-- Listed entries follows --

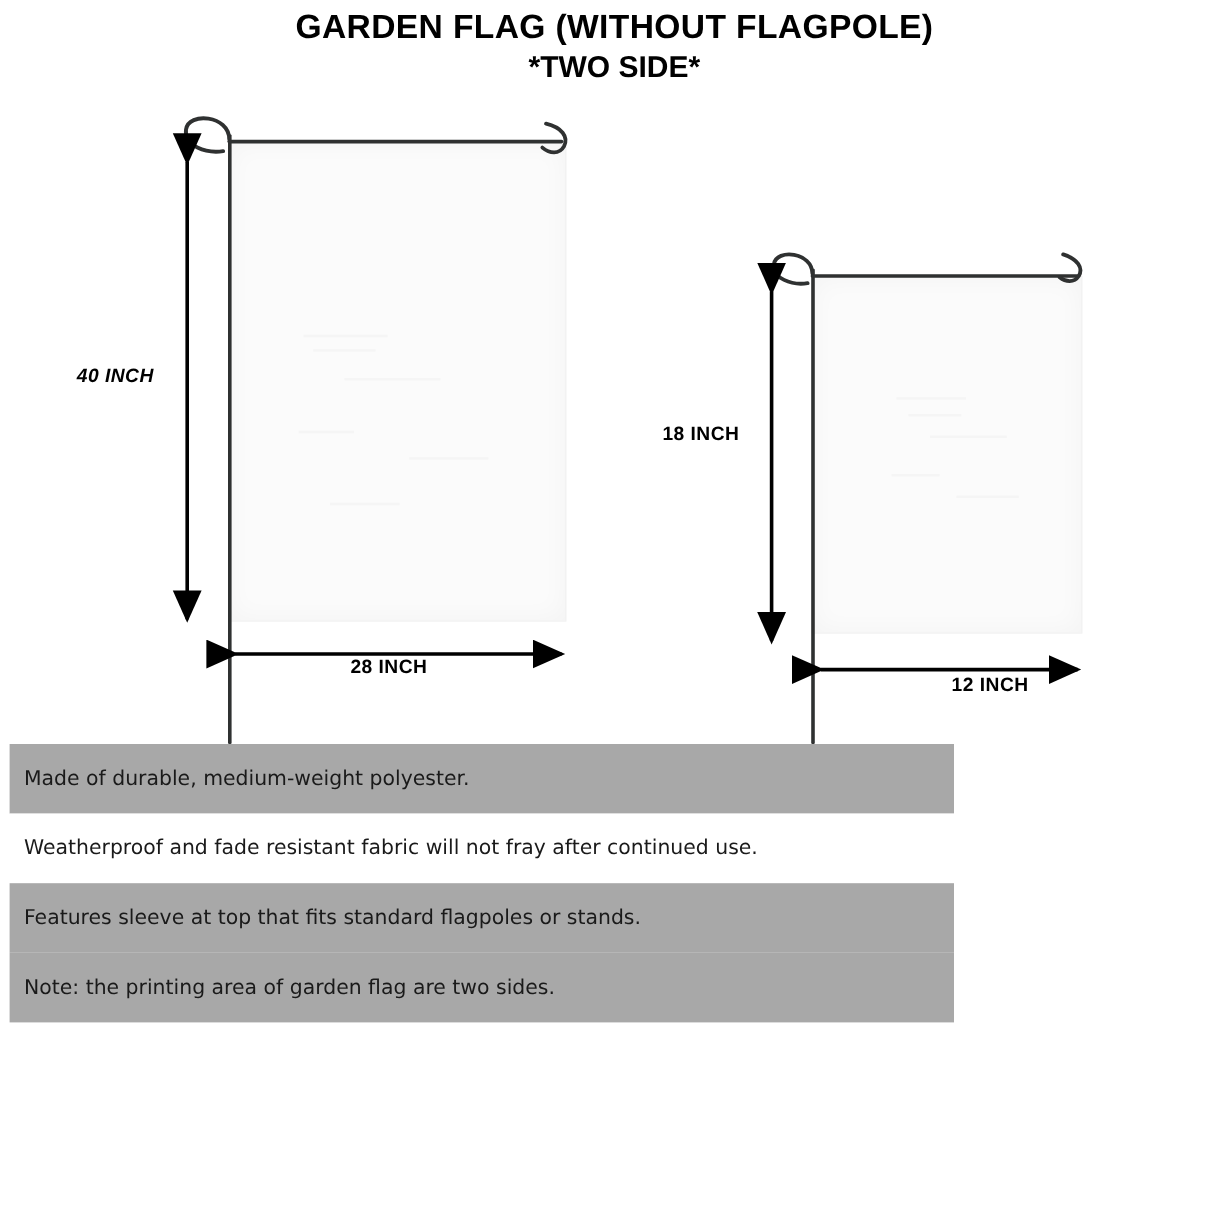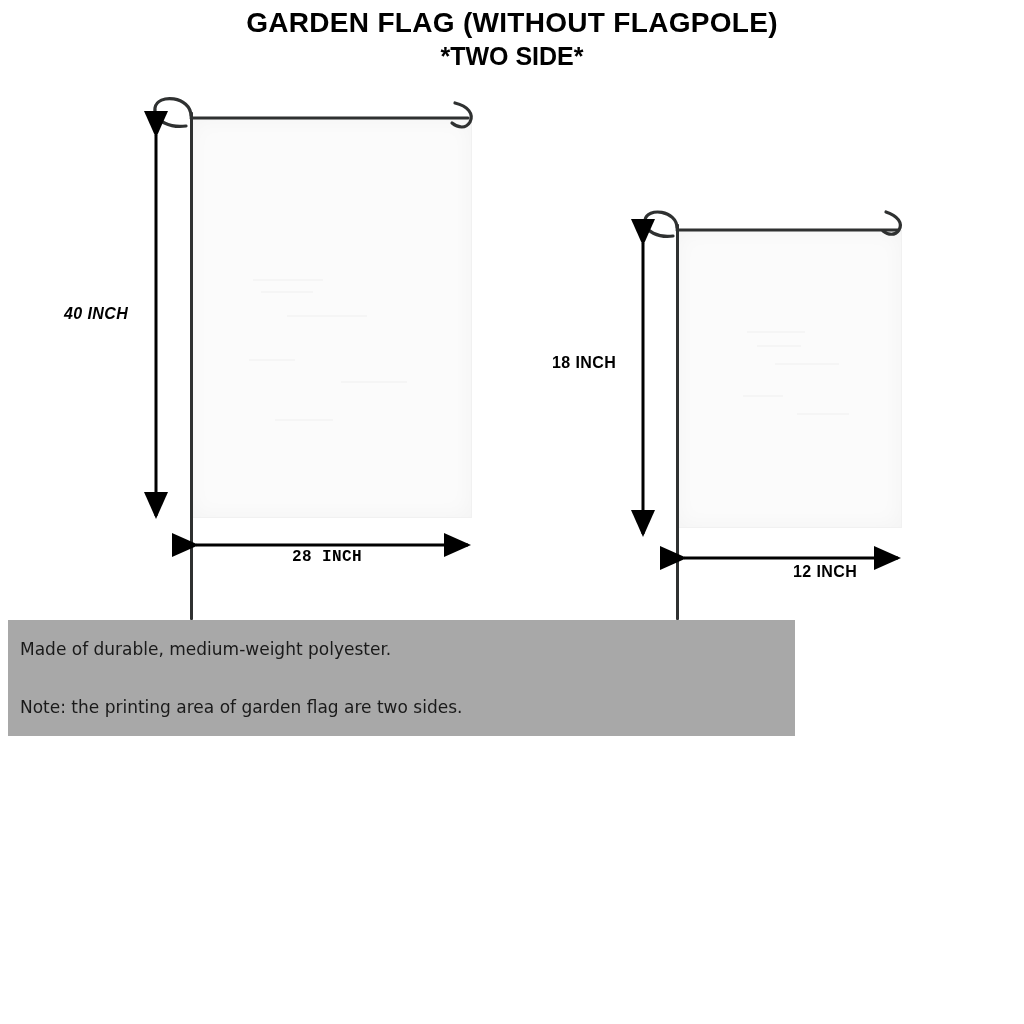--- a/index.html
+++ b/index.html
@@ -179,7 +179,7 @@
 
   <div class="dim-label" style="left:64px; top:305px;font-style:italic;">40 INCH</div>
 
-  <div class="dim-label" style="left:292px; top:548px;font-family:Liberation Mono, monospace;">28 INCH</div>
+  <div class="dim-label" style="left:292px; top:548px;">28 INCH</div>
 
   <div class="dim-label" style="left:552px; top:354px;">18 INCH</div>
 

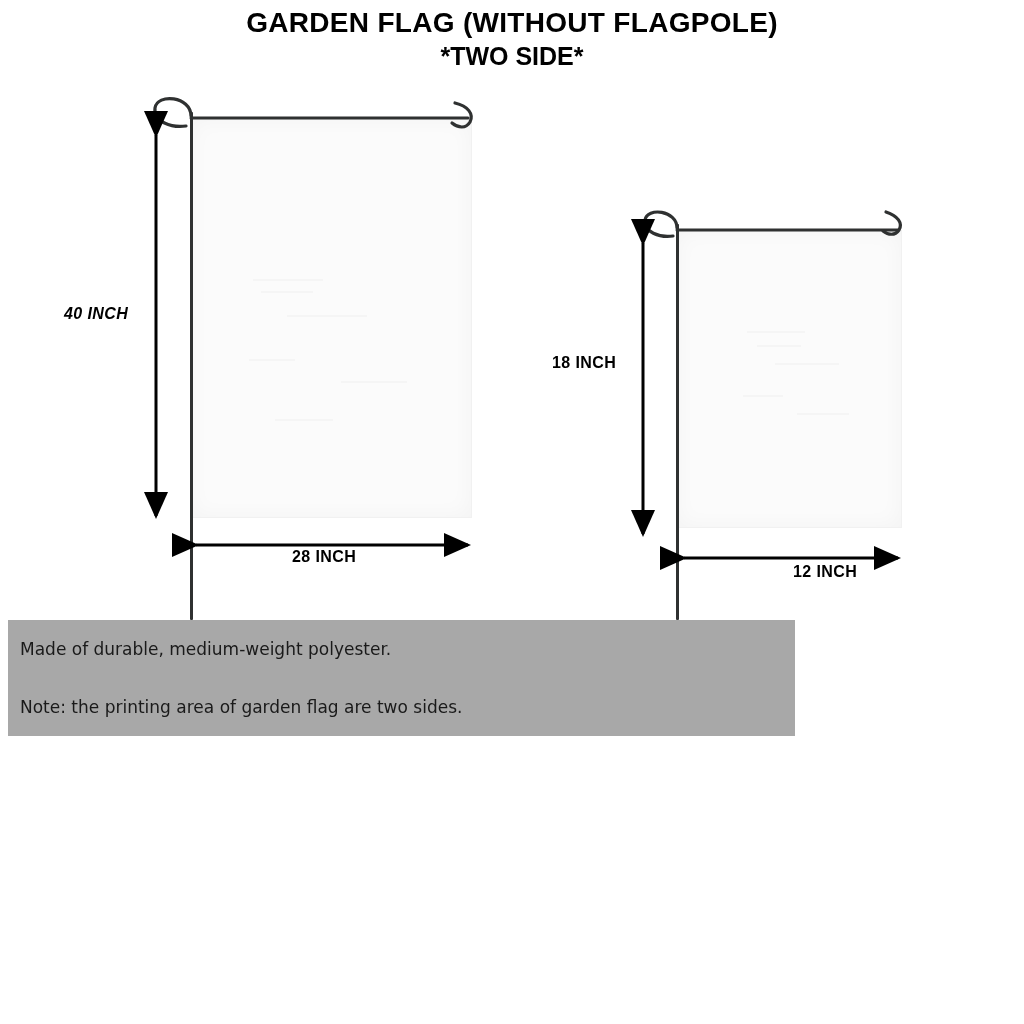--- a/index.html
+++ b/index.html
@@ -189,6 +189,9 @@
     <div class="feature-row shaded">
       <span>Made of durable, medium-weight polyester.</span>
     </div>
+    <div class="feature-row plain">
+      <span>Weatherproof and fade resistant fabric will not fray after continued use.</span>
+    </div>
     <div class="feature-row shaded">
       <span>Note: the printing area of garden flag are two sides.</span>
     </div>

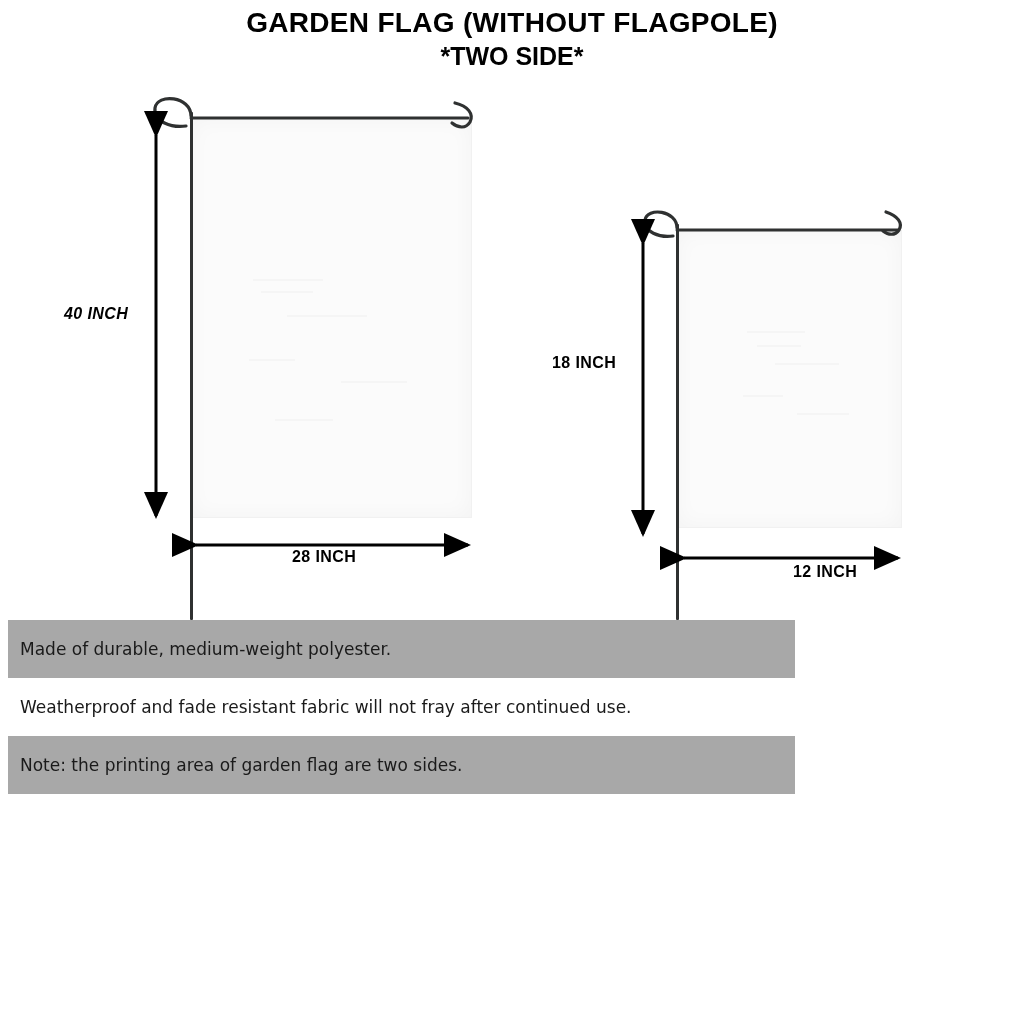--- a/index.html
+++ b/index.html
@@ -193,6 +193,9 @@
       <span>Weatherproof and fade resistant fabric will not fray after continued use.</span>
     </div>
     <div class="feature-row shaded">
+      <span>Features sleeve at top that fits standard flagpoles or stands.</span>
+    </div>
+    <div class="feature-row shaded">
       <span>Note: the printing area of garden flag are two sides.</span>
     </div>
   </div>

-- Listed entries concluded --
-- Listed entries follows --

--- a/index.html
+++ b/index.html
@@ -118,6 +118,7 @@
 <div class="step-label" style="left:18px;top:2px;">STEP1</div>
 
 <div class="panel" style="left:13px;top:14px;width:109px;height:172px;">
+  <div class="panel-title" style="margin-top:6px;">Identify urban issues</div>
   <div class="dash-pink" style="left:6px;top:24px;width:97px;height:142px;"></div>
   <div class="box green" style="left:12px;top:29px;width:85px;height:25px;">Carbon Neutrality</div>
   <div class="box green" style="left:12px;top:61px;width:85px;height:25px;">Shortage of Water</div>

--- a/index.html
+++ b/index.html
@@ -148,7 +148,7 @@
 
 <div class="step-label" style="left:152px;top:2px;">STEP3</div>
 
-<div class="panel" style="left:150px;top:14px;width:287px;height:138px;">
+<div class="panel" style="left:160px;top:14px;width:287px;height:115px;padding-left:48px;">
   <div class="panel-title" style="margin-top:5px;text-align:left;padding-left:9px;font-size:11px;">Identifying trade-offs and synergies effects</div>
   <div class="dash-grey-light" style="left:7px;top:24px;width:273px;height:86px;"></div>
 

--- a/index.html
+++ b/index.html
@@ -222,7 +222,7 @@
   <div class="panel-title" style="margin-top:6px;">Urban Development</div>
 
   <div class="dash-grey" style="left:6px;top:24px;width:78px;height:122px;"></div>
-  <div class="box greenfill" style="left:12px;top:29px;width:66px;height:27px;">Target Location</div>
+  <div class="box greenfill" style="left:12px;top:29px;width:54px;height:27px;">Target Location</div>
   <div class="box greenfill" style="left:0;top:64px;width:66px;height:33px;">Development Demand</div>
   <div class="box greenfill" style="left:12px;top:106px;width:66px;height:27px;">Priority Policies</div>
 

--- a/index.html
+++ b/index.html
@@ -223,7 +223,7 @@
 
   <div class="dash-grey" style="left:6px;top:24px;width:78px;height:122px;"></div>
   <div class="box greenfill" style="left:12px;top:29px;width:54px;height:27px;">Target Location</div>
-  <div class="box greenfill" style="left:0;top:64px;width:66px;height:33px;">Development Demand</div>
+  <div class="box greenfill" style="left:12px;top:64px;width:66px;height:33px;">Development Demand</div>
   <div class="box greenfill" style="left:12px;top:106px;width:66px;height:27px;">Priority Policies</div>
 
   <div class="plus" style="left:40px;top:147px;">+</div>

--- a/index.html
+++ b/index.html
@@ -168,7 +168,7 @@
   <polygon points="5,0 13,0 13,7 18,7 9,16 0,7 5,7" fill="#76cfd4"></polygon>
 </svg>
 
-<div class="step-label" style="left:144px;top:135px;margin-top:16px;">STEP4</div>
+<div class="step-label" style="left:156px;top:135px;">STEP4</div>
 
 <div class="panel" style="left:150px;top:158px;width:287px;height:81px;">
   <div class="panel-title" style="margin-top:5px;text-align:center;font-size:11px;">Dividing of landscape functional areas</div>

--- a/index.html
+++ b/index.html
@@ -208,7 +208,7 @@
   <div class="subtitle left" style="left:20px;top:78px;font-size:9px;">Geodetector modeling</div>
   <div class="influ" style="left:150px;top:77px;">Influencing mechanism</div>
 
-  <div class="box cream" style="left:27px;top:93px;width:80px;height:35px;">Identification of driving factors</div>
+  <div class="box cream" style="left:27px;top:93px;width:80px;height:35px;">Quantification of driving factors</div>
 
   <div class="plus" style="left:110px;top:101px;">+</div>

-- Listed entries concluded --

Reproduce every line from the entries that holds the word "padding".

+<div class="panel" style="left:160px;top:14px;width:287px;height:115px;padding-left:48px;">
   <div class="panel-title" style="margin-top:5px;text-align:left;padding-left:9px;font-size:11px;">Identifying trade-offs and synergies effects</div>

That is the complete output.